Source records:
------------------------------------------------------------------------

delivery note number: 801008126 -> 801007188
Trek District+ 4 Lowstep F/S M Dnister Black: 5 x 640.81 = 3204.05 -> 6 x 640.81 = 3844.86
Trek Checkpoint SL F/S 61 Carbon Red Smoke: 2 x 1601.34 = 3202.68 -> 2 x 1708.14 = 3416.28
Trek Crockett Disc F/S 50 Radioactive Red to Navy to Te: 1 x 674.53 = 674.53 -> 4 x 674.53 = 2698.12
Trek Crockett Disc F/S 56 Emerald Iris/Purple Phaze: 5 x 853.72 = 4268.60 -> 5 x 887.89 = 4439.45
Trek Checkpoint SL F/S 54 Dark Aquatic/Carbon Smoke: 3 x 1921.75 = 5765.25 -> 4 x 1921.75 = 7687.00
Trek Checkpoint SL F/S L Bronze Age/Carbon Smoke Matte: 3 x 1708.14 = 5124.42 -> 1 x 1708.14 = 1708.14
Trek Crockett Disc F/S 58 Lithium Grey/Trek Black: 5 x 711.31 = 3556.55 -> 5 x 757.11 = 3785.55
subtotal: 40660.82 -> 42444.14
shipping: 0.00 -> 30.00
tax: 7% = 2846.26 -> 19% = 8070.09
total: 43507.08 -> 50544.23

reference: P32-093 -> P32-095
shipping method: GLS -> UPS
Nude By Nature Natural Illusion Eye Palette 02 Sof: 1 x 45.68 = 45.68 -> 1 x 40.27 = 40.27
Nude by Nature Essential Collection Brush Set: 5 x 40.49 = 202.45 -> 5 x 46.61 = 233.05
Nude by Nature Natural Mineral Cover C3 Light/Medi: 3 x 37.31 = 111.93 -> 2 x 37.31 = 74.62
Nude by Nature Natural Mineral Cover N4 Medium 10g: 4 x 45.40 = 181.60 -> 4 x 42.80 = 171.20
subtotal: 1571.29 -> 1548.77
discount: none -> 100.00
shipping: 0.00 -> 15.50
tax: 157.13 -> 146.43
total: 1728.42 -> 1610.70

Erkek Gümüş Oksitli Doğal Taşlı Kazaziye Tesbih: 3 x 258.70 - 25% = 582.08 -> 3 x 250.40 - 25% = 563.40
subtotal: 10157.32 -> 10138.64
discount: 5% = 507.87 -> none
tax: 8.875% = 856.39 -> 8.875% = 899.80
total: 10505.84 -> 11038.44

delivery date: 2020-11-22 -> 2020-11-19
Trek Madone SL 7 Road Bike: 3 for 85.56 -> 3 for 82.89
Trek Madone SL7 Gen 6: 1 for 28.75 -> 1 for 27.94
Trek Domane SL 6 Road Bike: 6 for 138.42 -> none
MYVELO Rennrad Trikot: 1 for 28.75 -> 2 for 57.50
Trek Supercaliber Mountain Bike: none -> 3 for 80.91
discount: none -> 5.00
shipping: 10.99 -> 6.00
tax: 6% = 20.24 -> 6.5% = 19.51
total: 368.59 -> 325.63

------------------------------------------------------------------------

> **PROBLEM**
Taking care to match every character, output all of the entries above.

> **ANSWER AREA**
delivery note number: 801008126 -> 801007188
Trek District+ 4 Lowstep F/S M Dnister Black: 5 x 640.81 = 3204.05 -> 6 x 640.81 = 3844.86
Trek Checkpoint SL F/S 61 Carbon Red Smoke: 2 x 1601.34 = 3202.68 -> 2 x 1708.14 = 3416.28
Trek Crockett Disc F/S 50 Radioactive Red to Navy to Te: 1 x 674.53 = 674.53 -> 4 x 674.53 = 2698.12
Trek Crockett Disc F/S 56 Emerald Iris/Purple Phaze: 5 x 853.72 = 4268.60 -> 5 x 887.89 = 4439.45
Trek Checkpoint SL F/S 54 Dark Aquatic/Carbon Smoke: 3 x 1921.75 = 5765.25 -> 4 x 1921.75 = 7687.00
Trek Checkpoint SL F/S L Bronze Age/Carbon Smoke Matte: 3 x 1708.14 = 5124.42 -> 1 x 1708.14 = 1708.14
Trek Crockett Disc F/S 58 Lithium Grey/Trek Black: 5 x 711.31 = 3556.55 -> 5 x 757.11 = 3785.55
subtotal: 40660.82 -> 42444.14
shipping: 0.00 -> 30.00
tax: 7% = 2846.26 -> 19% = 8070.09
total: 43507.08 -> 50544.23

reference: P32-093 -> P32-095
shipping method: GLS -> UPS
Nude By Nature Natural Illusion Eye Palette 02 Sof: 1 x 45.68 = 45.68 -> 1 x 40.27 = 40.27
Nude by Nature Essential Collection Brush Set: 5 x 40.49 = 202.45 -> 5 x 46.61 = 233.05
Nude by Nature Natural Mineral Cover C3 Light/Medi: 3 x 37.31 = 111.93 -> 2 x 37.31 = 74.62
Nude by Nature Natural Mineral Cover N4 Medium 10g: 4 x 45.40 = 181.60 -> 4 x 42.80 = 171.20
subtotal: 1571.29 -> 1548.77
discount: none -> 100.00
shipping: 0.00 -> 15.50
tax: 157.13 -> 146.43
total: 1728.42 -> 1610.70

Erkek Gümüş Oksitli Doğal Taşlı Kazaziye Tesbih: 3 x 258.70 - 25% = 582.08 -> 3 x 250.40 - 25% = 563.40
subtotal: 10157.32 -> 10138.64
discount: 5% = 507.87 -> none
tax: 8.875% = 856.39 -> 8.875% = 899.80
total: 10505.84 -> 11038.44

delivery date: 2020-11-22 -> 2020-11-19
Trek Madone SL 7 Road Bike: 3 for 85.56 -> 3 for 82.89
Trek Madone SL7 Gen 6: 1 for 28.75 -> 1 for 27.94
Trek Domane SL 6 Road Bike: 6 for 138.42 -> none
MYVELO Rennrad Trikot: 1 for 28.75 -> 2 for 57.50
Trek Supercaliber Mountain Bike: none -> 3 for 80.91
discount: none -> 5.00
shipping: 10.99 -> 6.00
tax: 6% = 20.24 -> 6.5% = 19.51
total: 368.59 -> 325.63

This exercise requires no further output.